Work instruction:
All records below must be reproduced exactly, although any pictures they contain are to be omitted.

(Stored records)
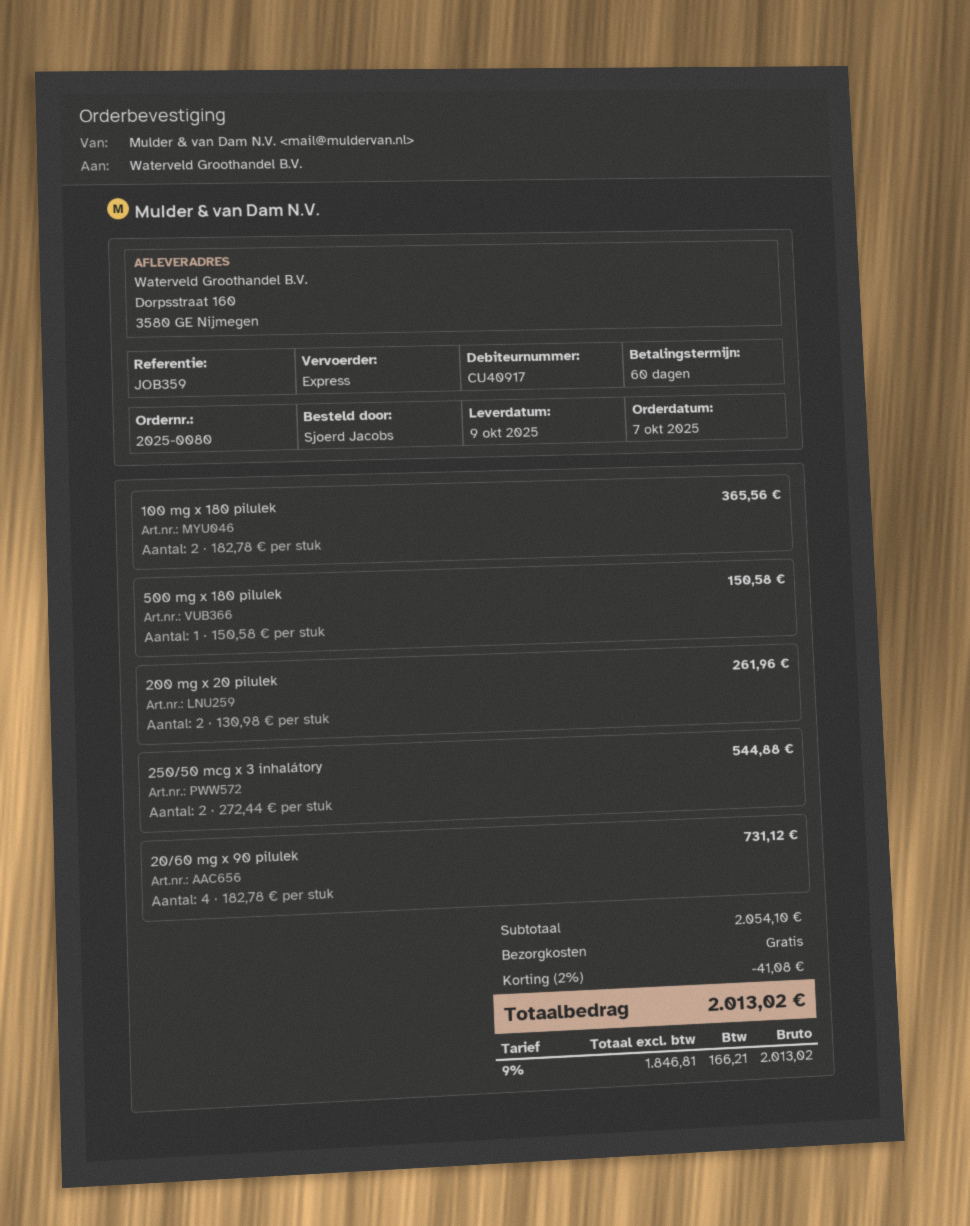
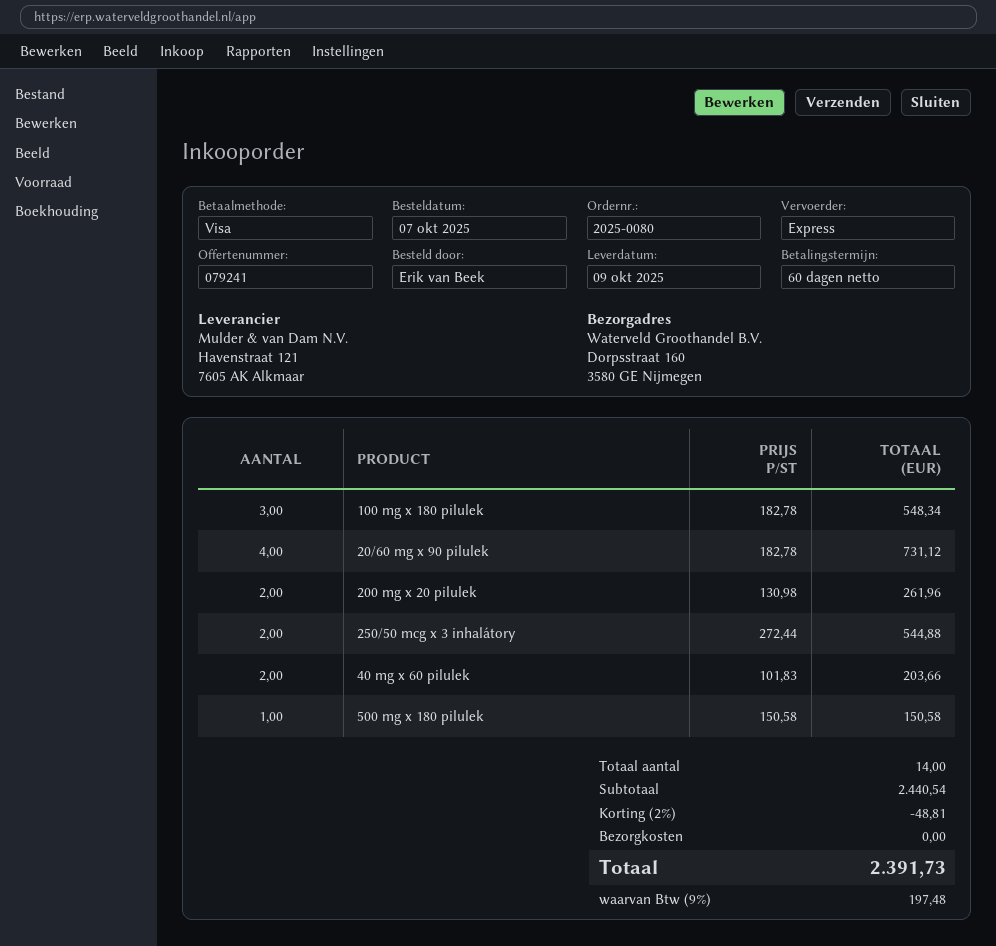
ordered by: Sjoerd Jacobs -> Erik van Beek
100 mg x 180 pilulek: 2 x 182.78 = 365.56 -> 3 x 182.78 = 548.34
40 mg x 60 pilulek: none -> 2 x 101.83 = 203.66
subtotal: 2054.10 -> 2440.54
discount: 2% = 41.08 -> 2% = 48.81
tax: 9% = 166.21 -> 9% = 197.48
total: 2013.02 -> 2391.73

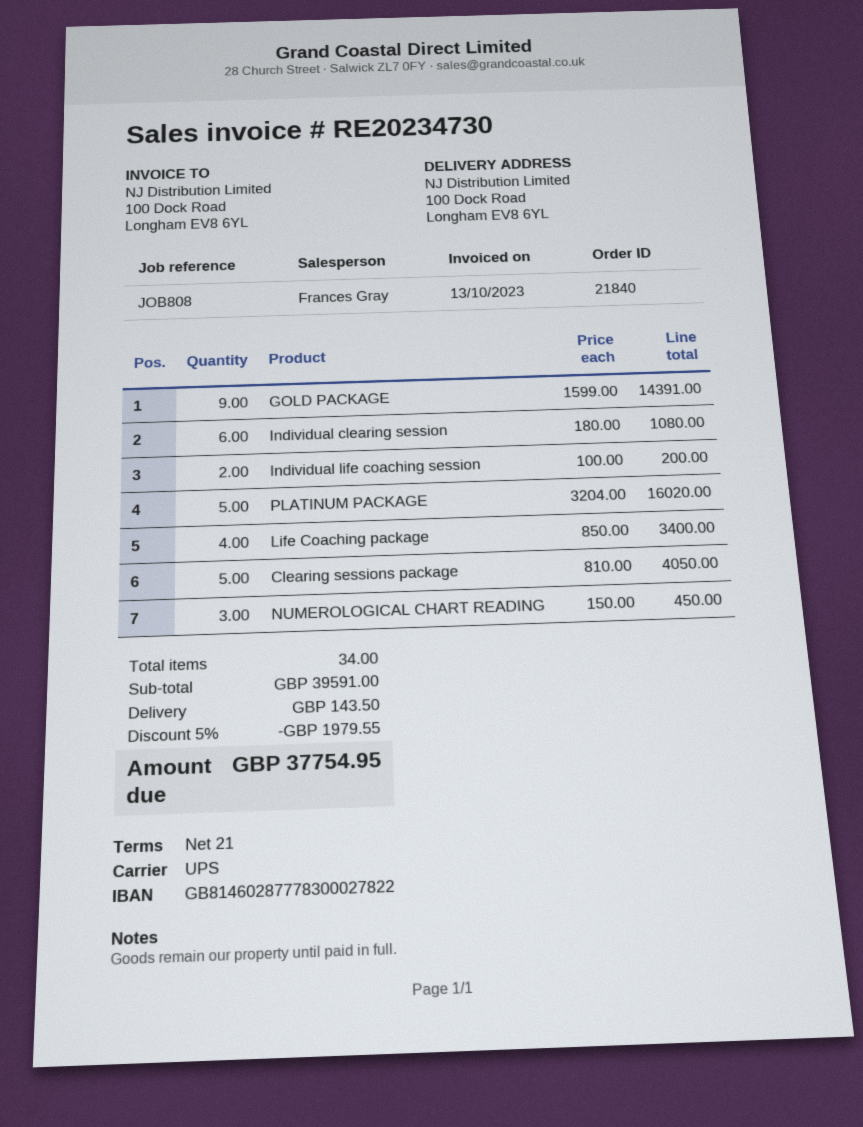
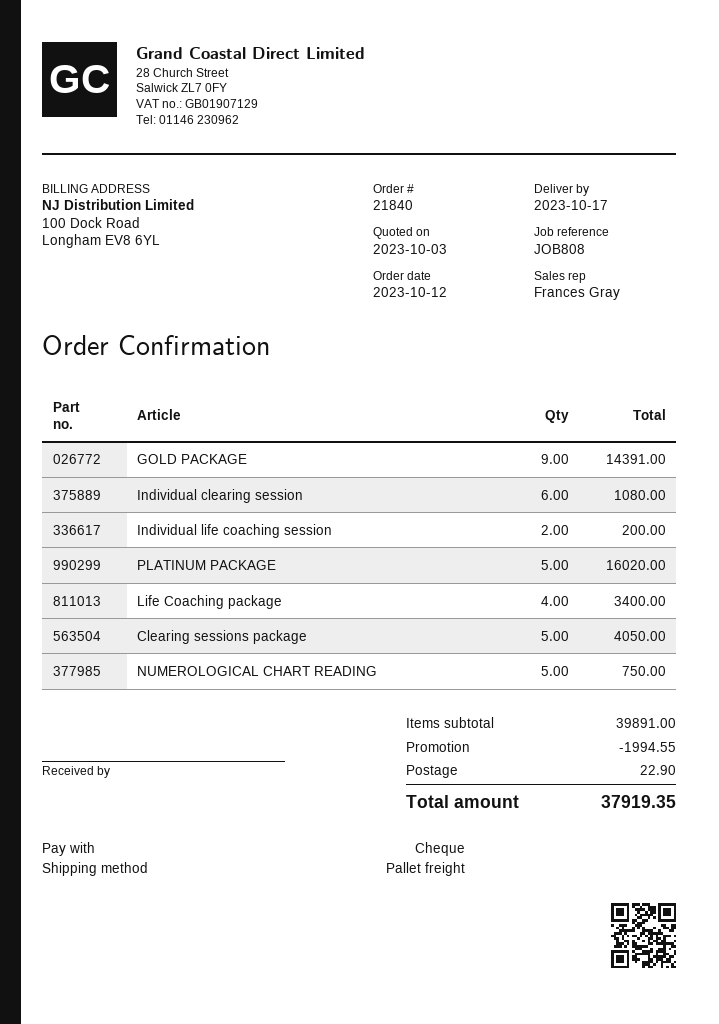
shipping method: UPS -> pallet freight
NUMEROLOGICAL CHART READING: 3 for 450.00 -> 5 for 750.00
subtotal: 39591.00 -> 39891.00
discount: 1979.55 -> 1994.55
shipping: 143.50 -> 22.90
total: 37754.95 -> 37919.35

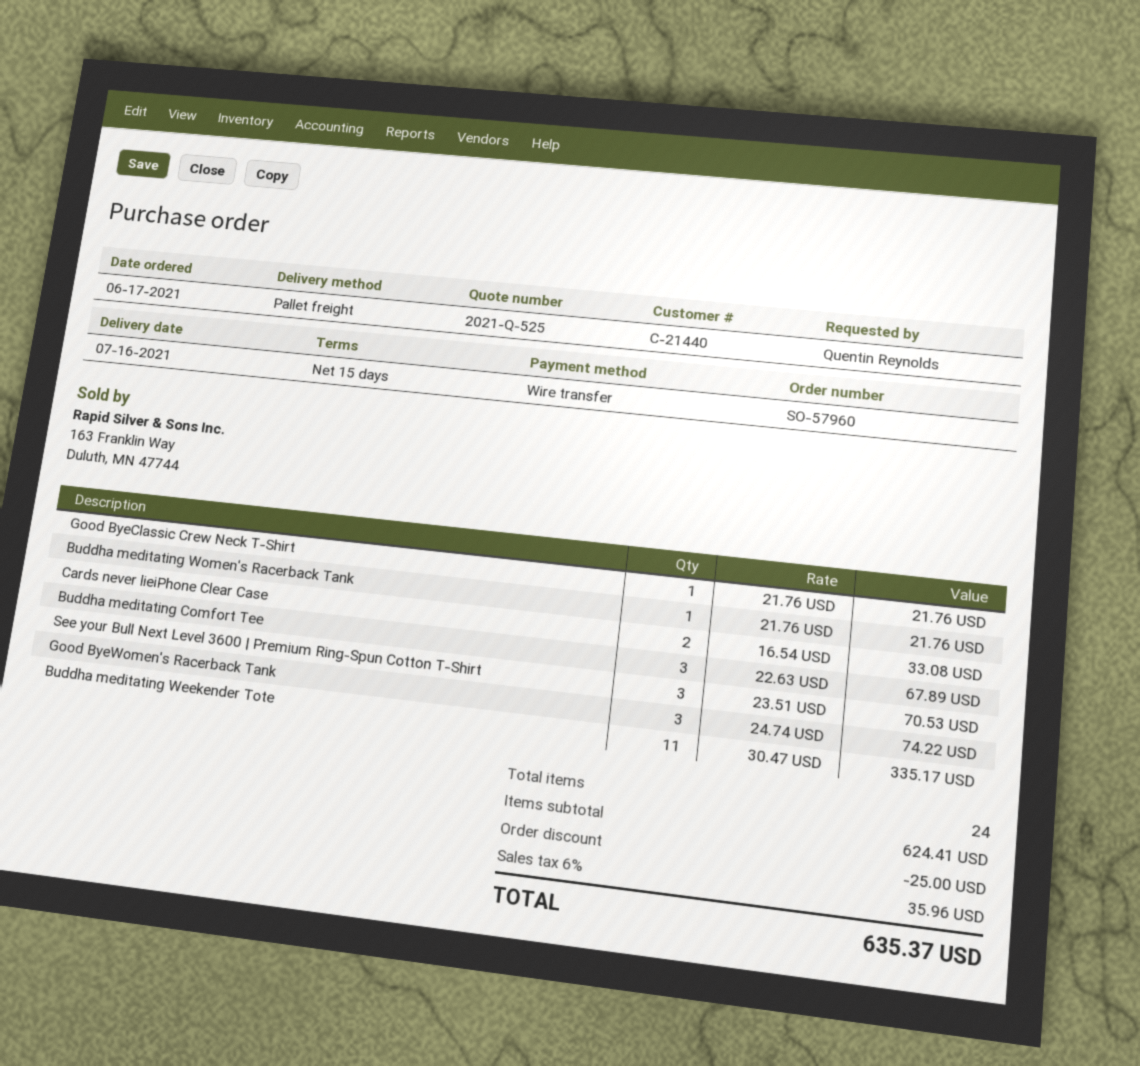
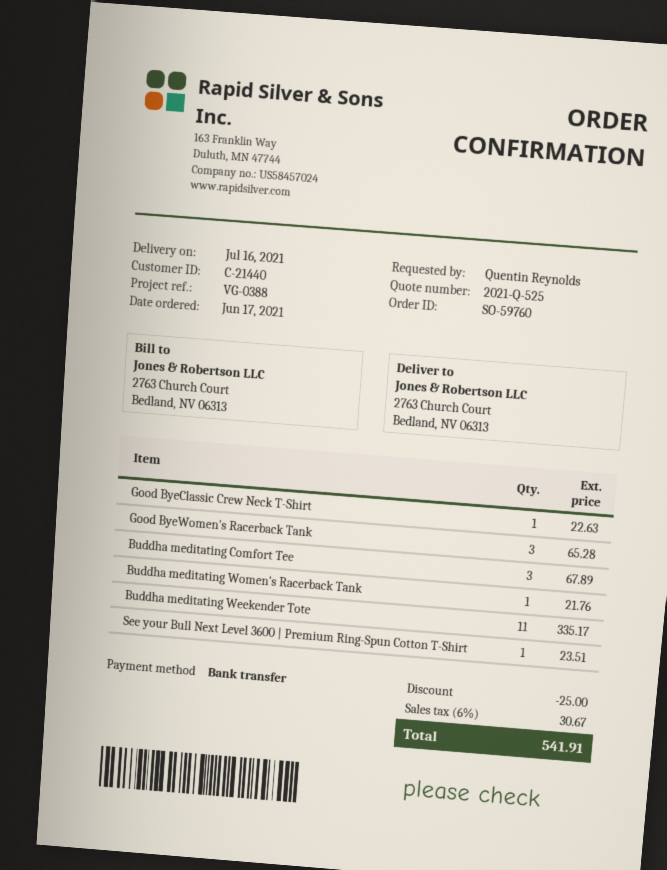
order number: SO-57960 -> SO-59760
Good ByeClassic Crew Neck T-Shirt: 1 for 21.76 -> 1 for 22.63
Cards never lieiPhone Clear Case: 2 for 33.08 -> none
See your Bull Next Level 3600 | Premium Ring-Spun Cotton T-Shirt: 3 for 70.53 -> 1 for 23.51
Good ByeWomen's Racerback Tank: 3 for 74.22 -> 3 for 65.28
tax: 6% = 35.96 -> 6% = 30.67
total: 635.37 -> 541.91

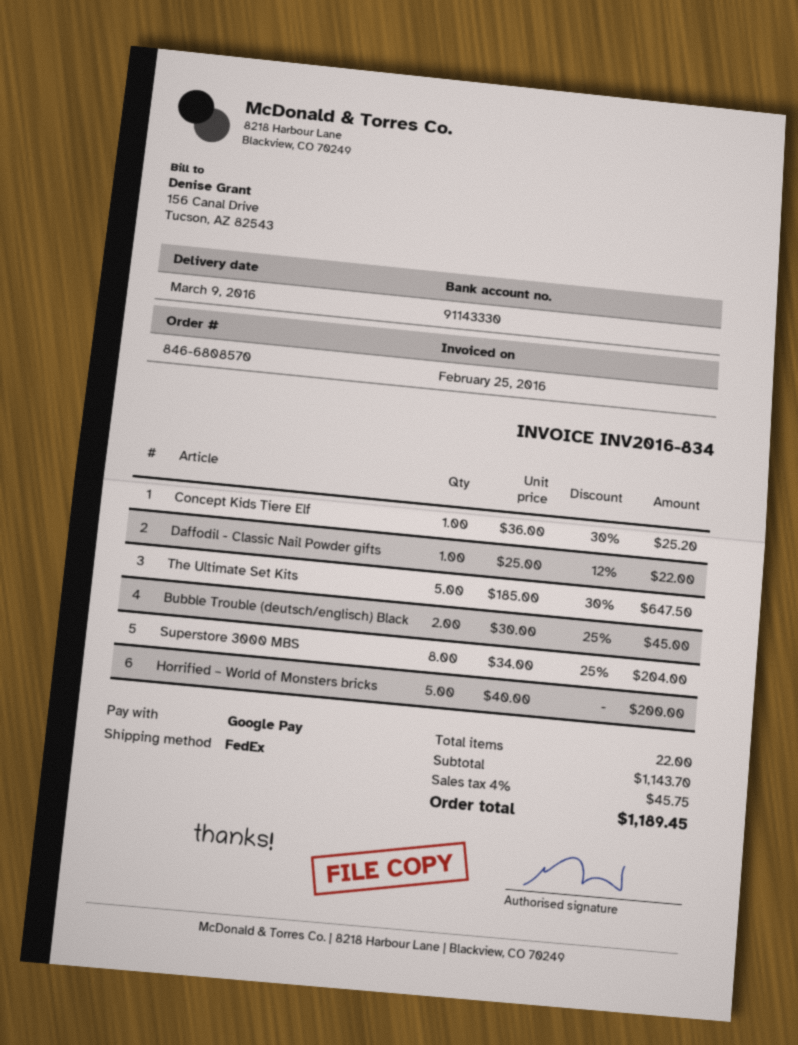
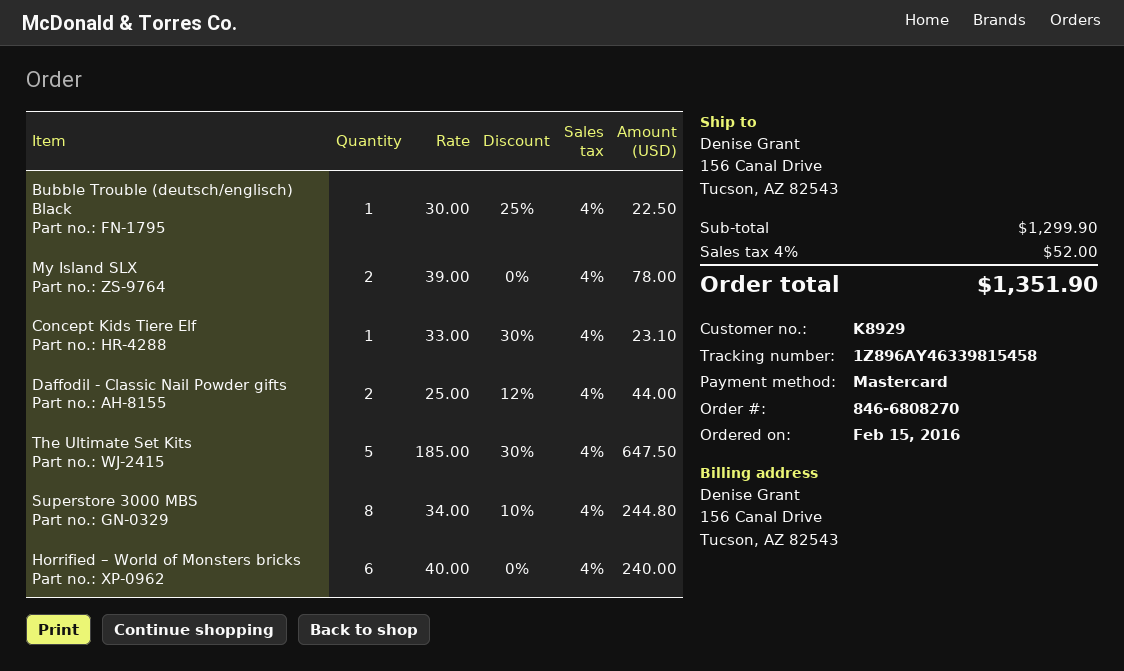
order number: 846-6808570 -> 846-6808270
payment method: Google Pay -> Mastercard
Concept Kids Tiere Elf: 1 x 36.00 - 30% = 25.20 -> 1 x 33.00 - 30% = 23.10
Daffodil - Classic Nail Powder gifts: 1 x 25.00 - 12% = 22.00 -> 2 x 25.00 - 12% = 44.00
Bubble Trouble (deutsch/englisch) Black: 2 x 30.00 - 25% = 45.00 -> 1 x 30.00 - 25% = 22.50
Superstore 3000 MBS: 8 x 34.00 - 25% = 204.00 -> 8 x 34.00 - 10% = 244.80
Horrified – World of Monsters bricks: 5 x 40.00 = 200.00 -> 6 x 40.00 = 240.00
My Island SLX: none -> 2 x 39.00 = 78.00
subtotal: 1143.70 -> 1299.90
tax: 4% = 45.75 -> 4% = 52.00
total: 1189.45 -> 1351.90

Result of the task:
ordered by: Sjoerd Jacobs -> Erik van Beek
100 mg x 180 pilulek: 2 x 182.78 = 365.56 -> 3 x 182.78 = 548.34
40 mg x 60 pilulek: none -> 2 x 101.83 = 203.66
subtotal: 2054.10 -> 2440.54
discount: 2% = 41.08 -> 2% = 48.81
tax: 9% = 166.21 -> 9% = 197.48
total: 2013.02 -> 2391.73

shipping method: UPS -> pallet freight
NUMEROLOGICAL CHART READING: 3 for 450.00 -> 5 for 750.00
subtotal: 39591.00 -> 39891.00
discount: 1979.55 -> 1994.55
shipping: 143.50 -> 22.90
total: 37754.95 -> 37919.35

order number: SO-57960 -> SO-59760
Good ByeClassic Crew Neck T-Shirt: 1 for 21.76 -> 1 for 22.63
Cards never lieiPhone Clear Case: 2 for 33.08 -> none
See your Bull Next Level 3600 | Premium Ring-Spun Cotton T-Shirt: 3 for 70.53 -> 1 for 23.51
Good ByeWomen's Racerback Tank: 3 for 74.22 -> 3 for 65.28
tax: 6% = 35.96 -> 6% = 30.67
total: 635.37 -> 541.91

order number: 846-6808570 -> 846-6808270
payment method: Google Pay -> Mastercard
Concept Kids Tiere Elf: 1 x 36.00 - 30% = 25.20 -> 1 x 33.00 - 30% = 23.10
Daffodil - Classic Nail Powder gifts: 1 x 25.00 - 12% = 22.00 -> 2 x 25.00 - 12% = 44.00
Bubble Trouble (deutsch/englisch) Black: 2 x 30.00 - 25% = 45.00 -> 1 x 30.00 - 25% = 22.50
Superstore 3000 MBS: 8 x 34.00 - 25% = 204.00 -> 8 x 34.00 - 10% = 244.80
Horrified – World of Monsters bricks: 5 x 40.00 = 200.00 -> 6 x 40.00 = 240.00
My Island SLX: none -> 2 x 39.00 = 78.00
subtotal: 1143.70 -> 1299.90
tax: 4% = 45.75 -> 4% = 52.00
total: 1189.45 -> 1351.90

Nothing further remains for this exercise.